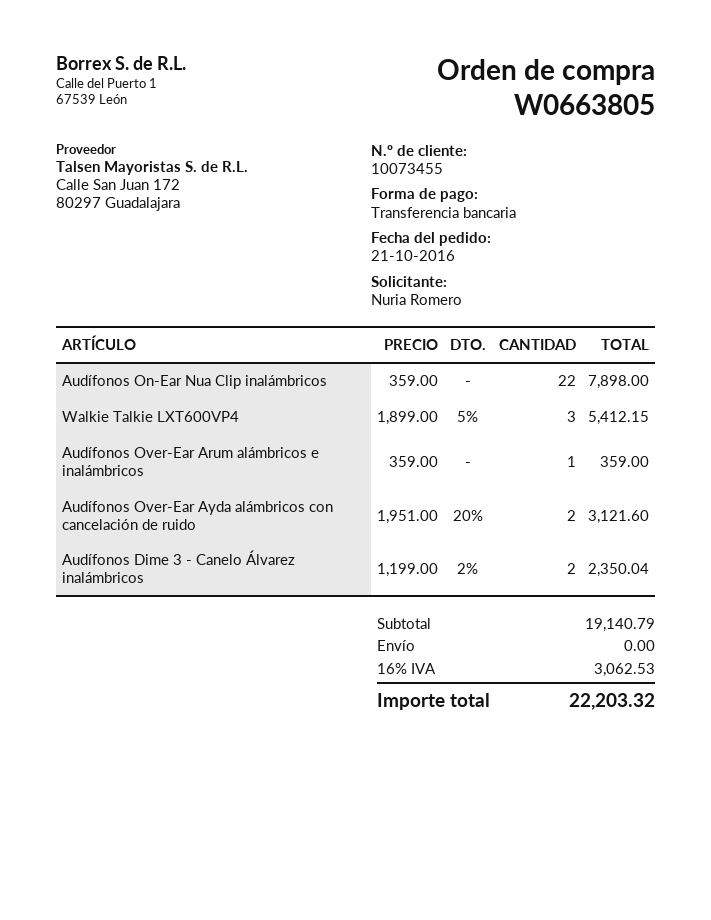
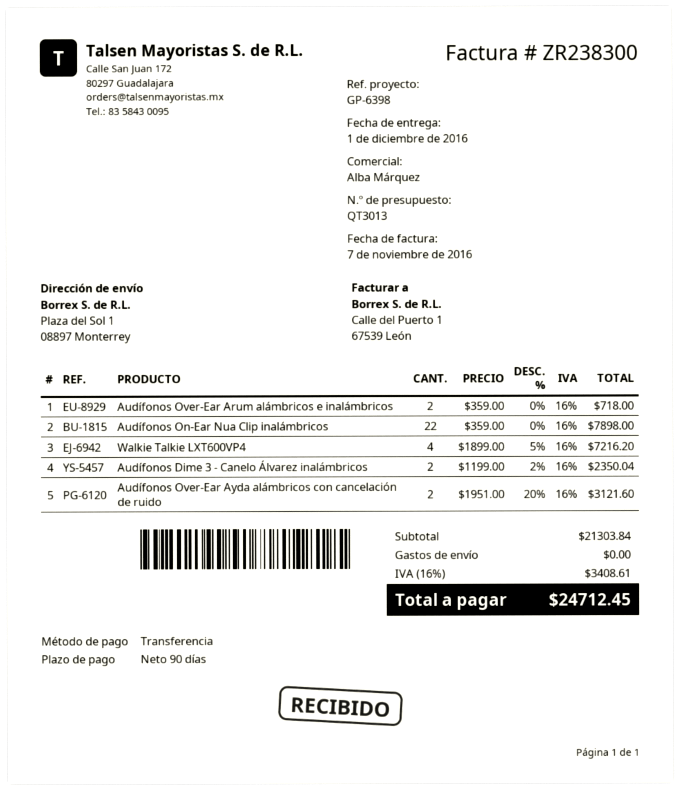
Walkie Talkie LXT600VP4: 3 x 1899.00 - 5% = 5412.15 -> 4 x 1899.00 - 5% = 7216.20
Audífonos Over-Ear Arum alámbricos e inalámbricos: 1 x 359.00 = 359.00 -> 2 x 359.00 = 718.00
subtotal: 19140.79 -> 21303.84
tax: 16% = 3062.53 -> 16% = 3408.61
total: 22203.32 -> 24712.45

- Exercise instructions -
Without including any picture, set down every line above exactly as it stands.

- Result -
Walkie Talkie LXT600VP4: 3 x 1899.00 - 5% = 5412.15 -> 4 x 1899.00 - 5% = 7216.20
Audífonos Over-Ear Arum alámbricos e inalámbricos: 1 x 359.00 = 359.00 -> 2 x 359.00 = 718.00
subtotal: 19140.79 -> 21303.84
tax: 16% = 3062.53 -> 16% = 3408.61
total: 22203.32 -> 24712.45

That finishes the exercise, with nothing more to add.